> Structured diff data:

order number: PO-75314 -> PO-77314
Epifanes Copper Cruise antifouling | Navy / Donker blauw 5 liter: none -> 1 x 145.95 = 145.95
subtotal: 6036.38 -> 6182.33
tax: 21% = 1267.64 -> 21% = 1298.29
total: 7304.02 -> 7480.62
--
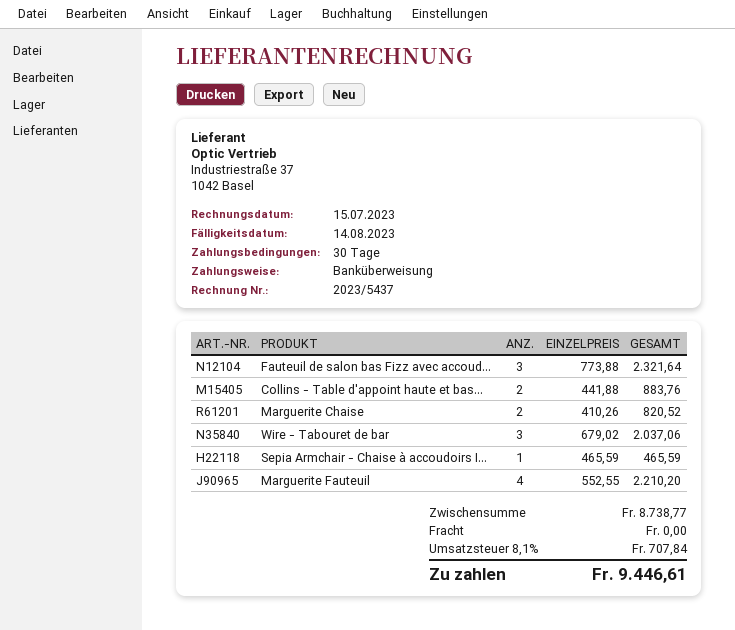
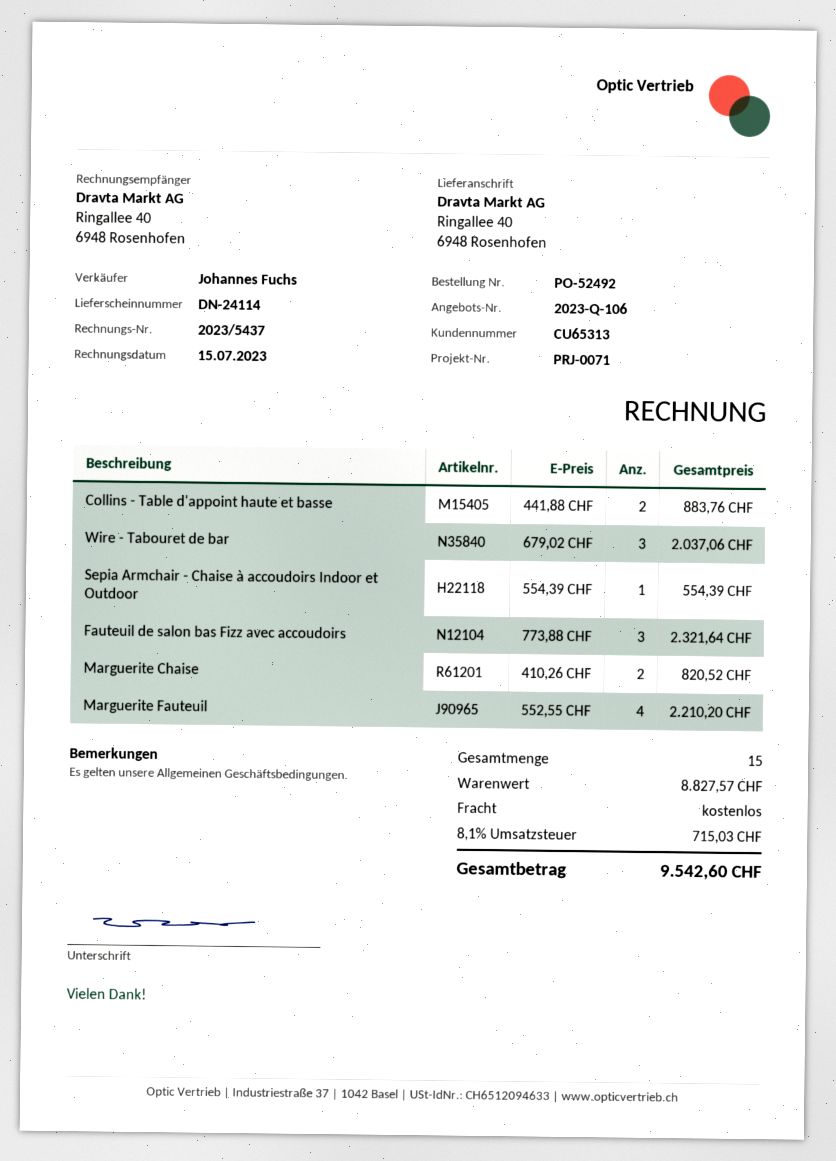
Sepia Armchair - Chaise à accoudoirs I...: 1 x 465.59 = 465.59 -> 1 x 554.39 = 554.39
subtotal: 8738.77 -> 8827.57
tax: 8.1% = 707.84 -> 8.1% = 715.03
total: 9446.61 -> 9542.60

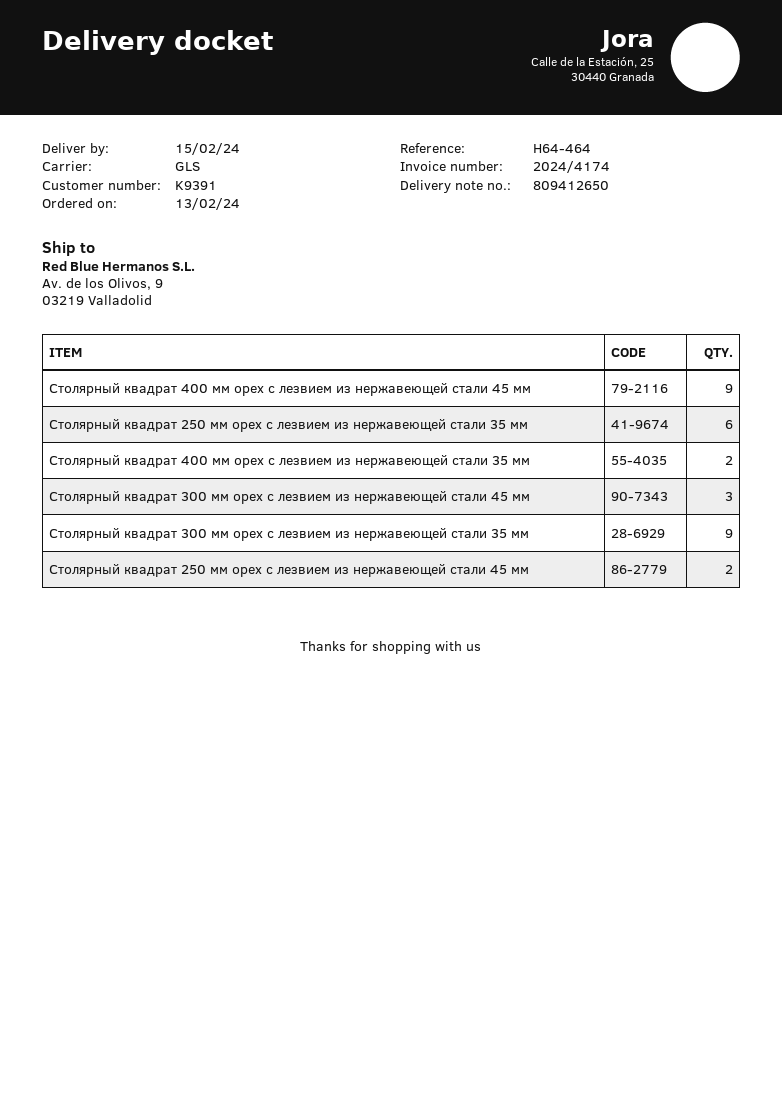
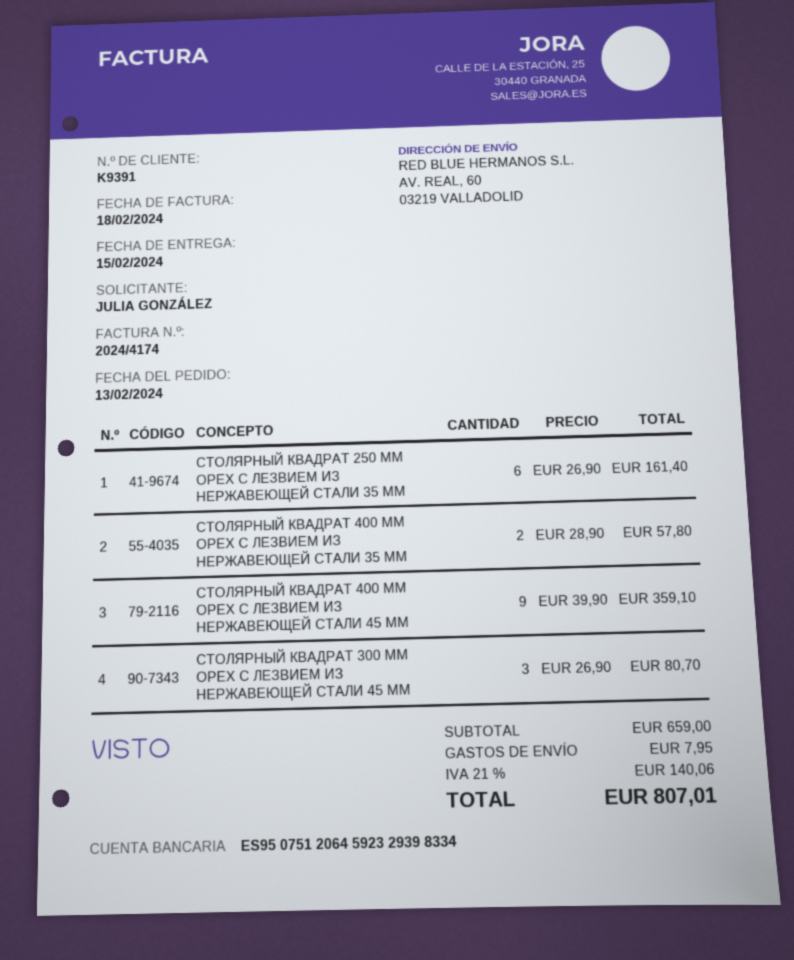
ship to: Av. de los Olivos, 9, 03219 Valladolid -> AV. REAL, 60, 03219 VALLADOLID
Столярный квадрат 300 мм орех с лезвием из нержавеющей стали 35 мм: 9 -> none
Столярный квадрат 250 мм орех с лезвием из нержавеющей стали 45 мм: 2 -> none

> The task: Set down, exactly as they appear above, all lines from the one that has "order number: PO-75314 -> PO-77314" down to the one that has "total: 7304.02 -> 7480.62", including those two and no others.

> Answer box:
order number: PO-75314 -> PO-77314
Epifanes Copper Cruise antifouling | Navy / Donker blauw 5 liter: none -> 1 x 145.95 = 145.95
subtotal: 6036.38 -> 6182.33
tax: 21% = 1267.64 -> 21% = 1298.29
total: 7304.02 -> 7480.62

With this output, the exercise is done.